● **Exercise data**
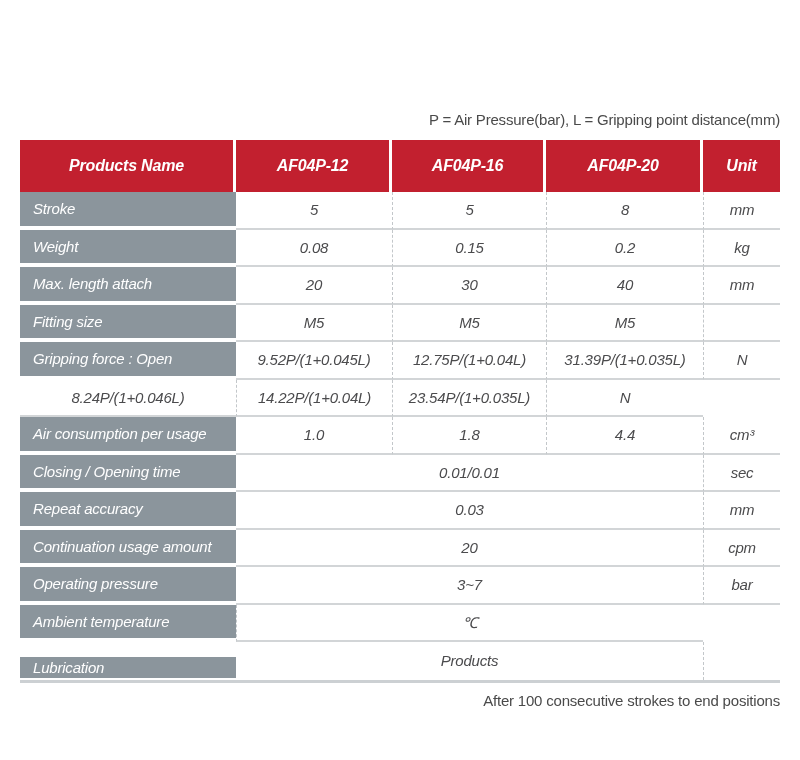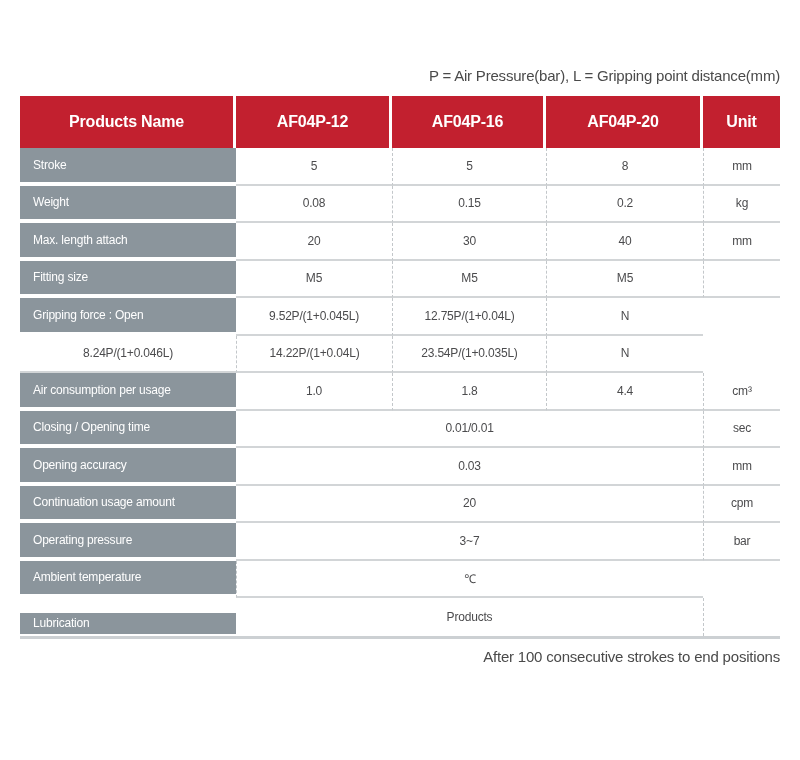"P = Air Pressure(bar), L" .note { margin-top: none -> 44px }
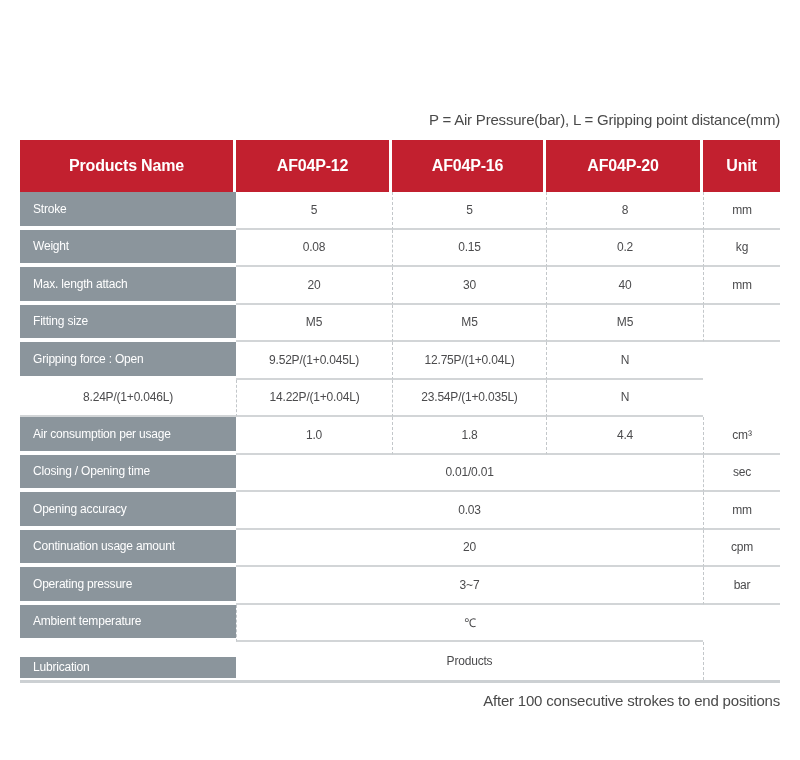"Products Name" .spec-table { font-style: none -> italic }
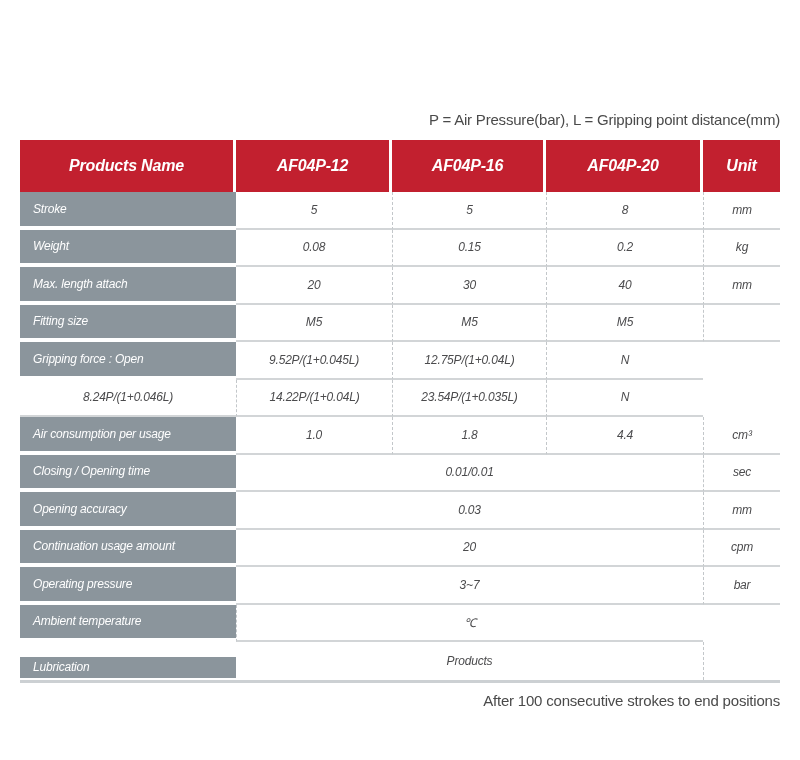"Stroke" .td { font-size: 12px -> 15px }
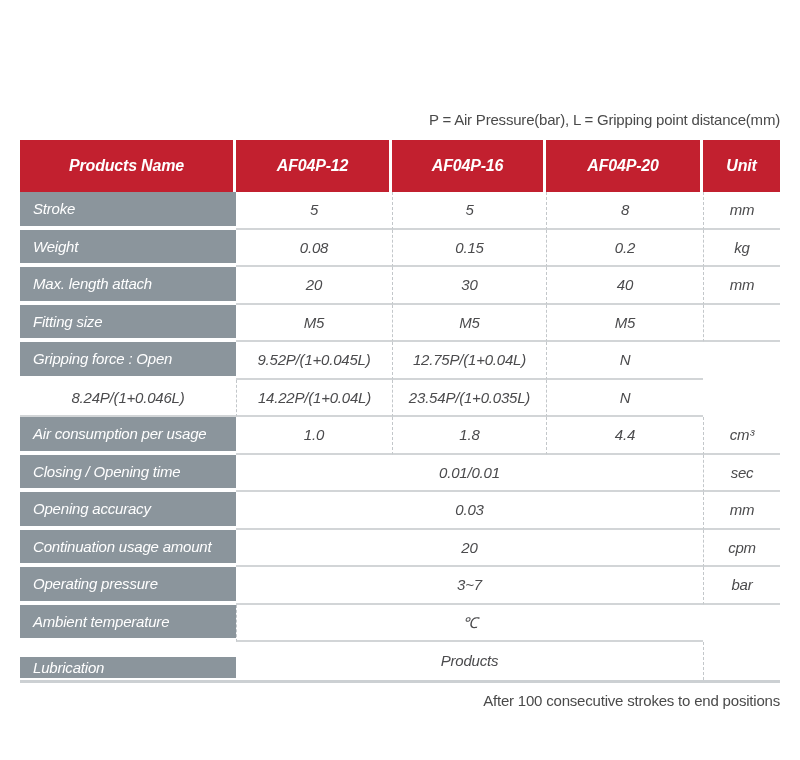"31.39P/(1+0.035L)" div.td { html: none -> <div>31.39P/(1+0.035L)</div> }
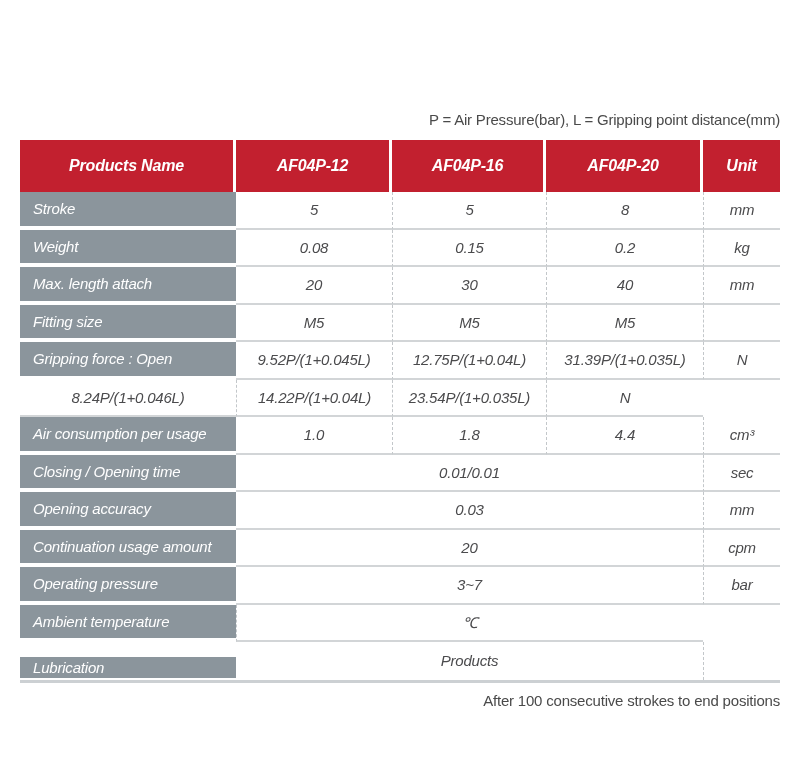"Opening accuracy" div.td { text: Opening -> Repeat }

* * *

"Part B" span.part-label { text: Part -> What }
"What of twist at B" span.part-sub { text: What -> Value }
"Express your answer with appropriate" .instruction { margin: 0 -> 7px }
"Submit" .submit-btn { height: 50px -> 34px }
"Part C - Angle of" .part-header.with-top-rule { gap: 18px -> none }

● **How to complete this task**
In the entries above, every line from the line with "font-style: none ->" to the line with "text: Opening ->" is to be printed exactly, with both ends included and pictures excluded.

● **Your response**
"Products Name" .spec-table { font-style: none -> italic }
"Stroke" .td { font-size: 12px -> 15px }
"31.39P/(1+0.035L)" div.td { html: none -> <div>31.39P/(1+0.035L)</div> }
"Opening accuracy" div.td { text: Opening -> Repeat }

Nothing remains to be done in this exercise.